• **SUPPLIED DATA**:
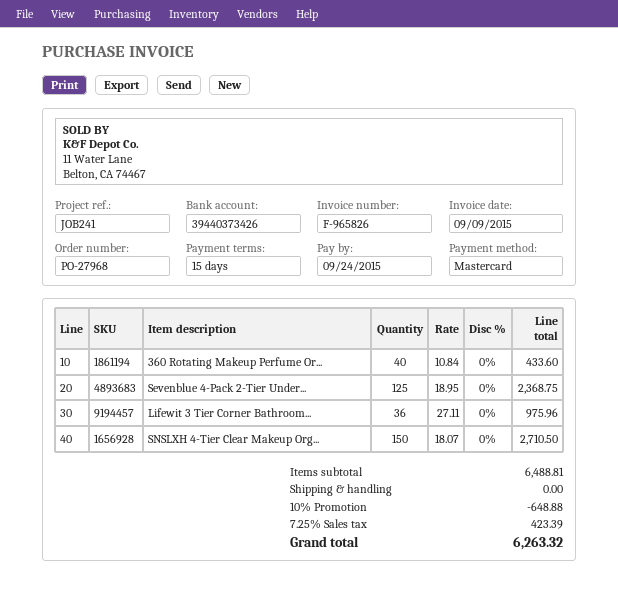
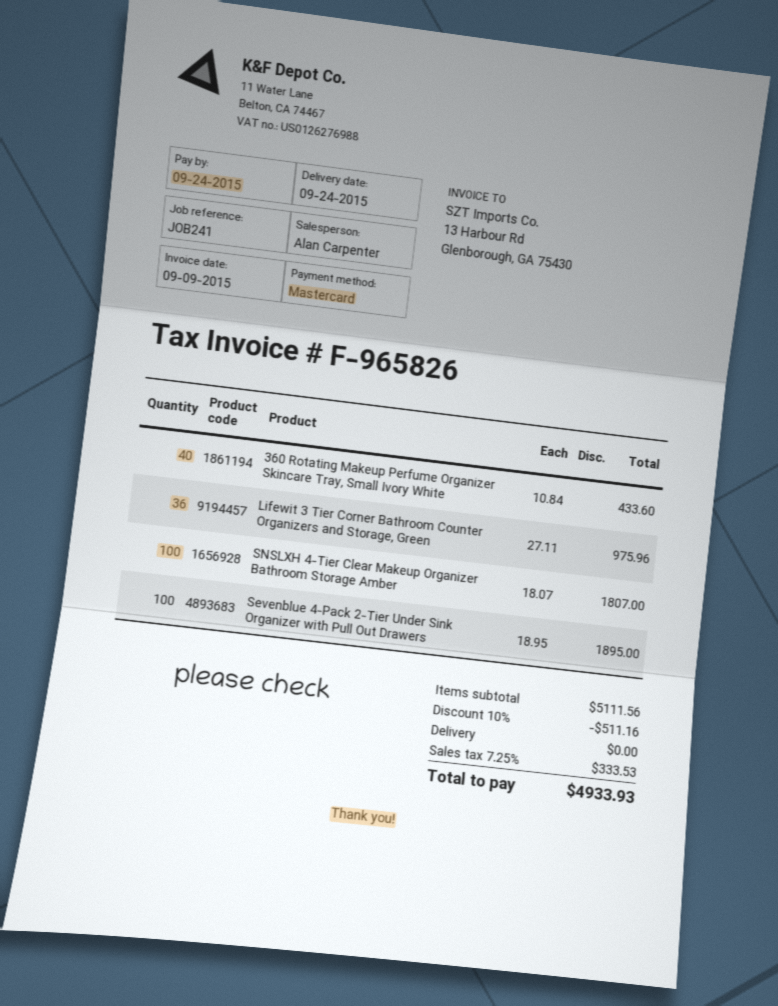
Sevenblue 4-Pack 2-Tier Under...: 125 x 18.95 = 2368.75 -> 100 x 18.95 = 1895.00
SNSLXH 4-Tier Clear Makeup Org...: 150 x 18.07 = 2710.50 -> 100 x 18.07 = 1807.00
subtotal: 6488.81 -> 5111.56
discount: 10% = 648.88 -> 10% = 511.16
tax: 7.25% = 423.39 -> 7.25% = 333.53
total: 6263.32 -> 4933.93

• **PROBLEM TO WORK ON**:
Locate the word "Tier" in the records above, and return each line that has it.

• **ANSWER AREA**:
Sevenblue 4-Pack 2-Tier Under...: 125 x 18.95 = 2368.75 -> 100 x 18.95 = 1895.00
SNSLXH 4-Tier Clear Makeup Org...: 150 x 18.07 = 2710.50 -> 100 x 18.07 = 1807.00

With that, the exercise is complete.